Five days after the Oct. 9 death of Randall Percival, Catherine George appeared at the Derry Police Department and reported she killed her brother-in-law, according to an emergency order issued Tuesday to suspend her license as a registered nurse.
Nursing authorities said they are also investigating George for possible drug diversion, or theft of drugs, from her employer.
George was a longtime nurse at Catholic Medical Center in Manchester, said Alex Walker, general counsel for CMC. He said the hospital found out about the matter through police and when George called to say she would not be coming to work.
“We are in the process of conducting our own internal investigation into this matter to get to the bottom of what happened,” Walker said.
Meanwhile, the Attorney General’s Office said part of its criminal investigation will include whether George took similar measures against others, including hospital patients.
“That would be part of the scope of the investigation, but at this point we have no evidence of that,” said homicide prosecutor Jane Young. She said a criminal investigation into the matter has been going on for 10 or 11 days.
According to Percival’s obituary, he died at his Raymond home surrounded by family.
The obituary lists no cause of death, but it asked for donations for a foundation established to combat cholangiocarcinoma, or cancer of the bile duct.
Percival, 55, worked in optical engineering, had two sons, a grandson, siblings and in-laws.

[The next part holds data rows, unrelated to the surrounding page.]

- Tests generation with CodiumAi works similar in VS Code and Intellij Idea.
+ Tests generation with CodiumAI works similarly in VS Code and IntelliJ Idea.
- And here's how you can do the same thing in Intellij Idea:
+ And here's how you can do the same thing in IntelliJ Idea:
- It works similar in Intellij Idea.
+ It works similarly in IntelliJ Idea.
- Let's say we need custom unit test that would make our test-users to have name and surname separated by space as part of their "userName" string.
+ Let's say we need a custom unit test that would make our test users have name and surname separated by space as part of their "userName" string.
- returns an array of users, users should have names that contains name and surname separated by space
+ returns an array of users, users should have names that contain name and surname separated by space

Cathy George is listed as a sister-in-law in the obituary.
According to the Nursing Board report, George “gave the police a large syringe and a glass vial of Novolog insulin stating that her brother-in-law didn’t need to suffer anymore.”

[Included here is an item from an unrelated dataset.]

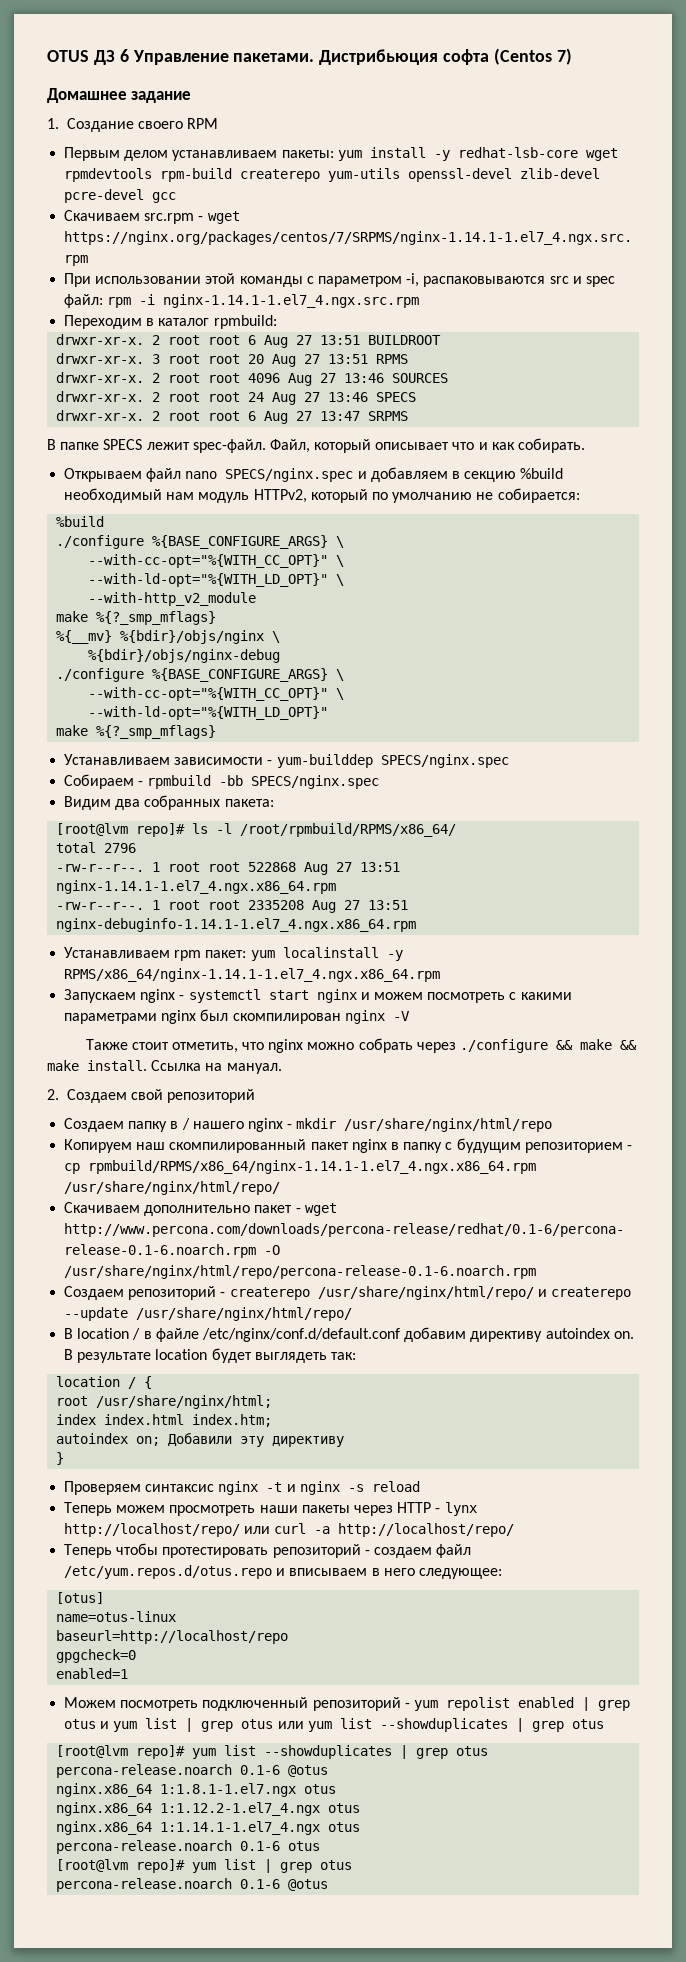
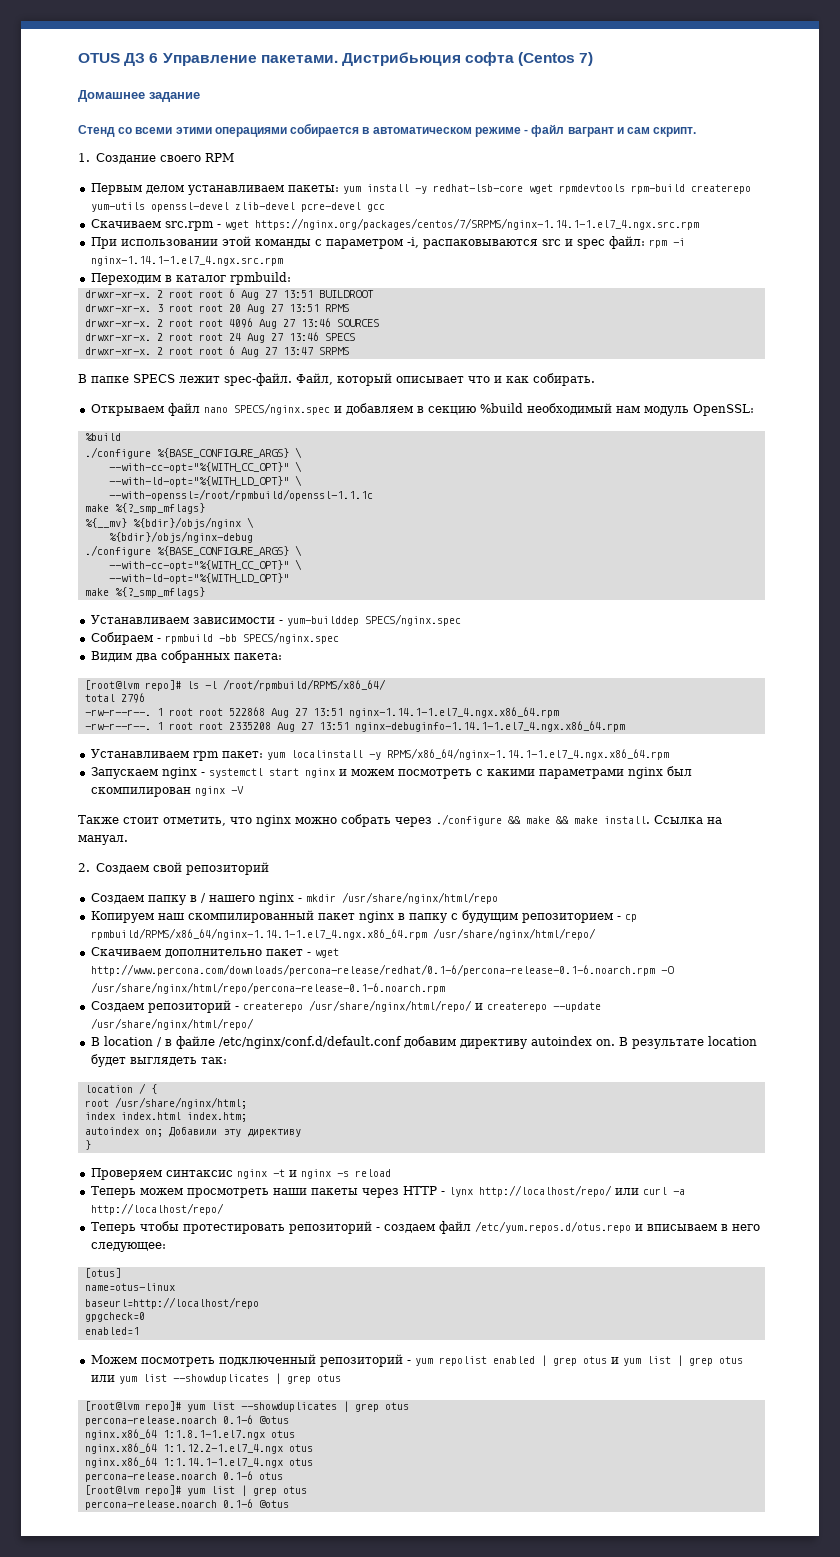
+ Стенд со всеми этими операциями собирается в автоматическом режиме - файл вагрант и сам скрипт.
- Открываем файл nano SPECS/nginx.spec и добавляем в секцию %build необходимый нам модуль HTTPv2, который по умолчанию не собирается:
+ Открываем файл nano SPECS/nginx.spec и добавляем в секцию %build необходимый нам модуль OpenSSL:
- --with-http_v2_module
+ --with-openssl=/root/rpmbuild/openssl-1.1.1c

Novolog is a fast-acting insulin and dispensed in vials of 10 milliliters for individuals. Three hundred milliliters represents what a Type 1 diabetic would receive over several months.
An insulin overdose would prevent the body from processing sugar, and lead to hypoglycemic shock, seizures, coma and death, according to several websites.

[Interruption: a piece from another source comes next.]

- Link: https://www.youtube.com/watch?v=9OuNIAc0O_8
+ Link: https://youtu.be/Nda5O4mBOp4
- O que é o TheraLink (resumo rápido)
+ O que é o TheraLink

George has been a nurse since 1994 and has never had a licensing problem, according to the Nursing Board. The Board reported that George told police she brought the medicine home by mistake in July and forgot to return it to CMC. According to websites, Novolog should be kept refrigerated.
Walker said CMC can’t confirm any insulin is missing and won’t be able to do so unless it sees the vial with its lot number.
“CMC takes great care and uses best practices when it comes to medical management of both controlled substances and prescription medicine,” Walker said.
Like Young, he said there are no indications that George introduced drugs to CMC patients outside normal protocols.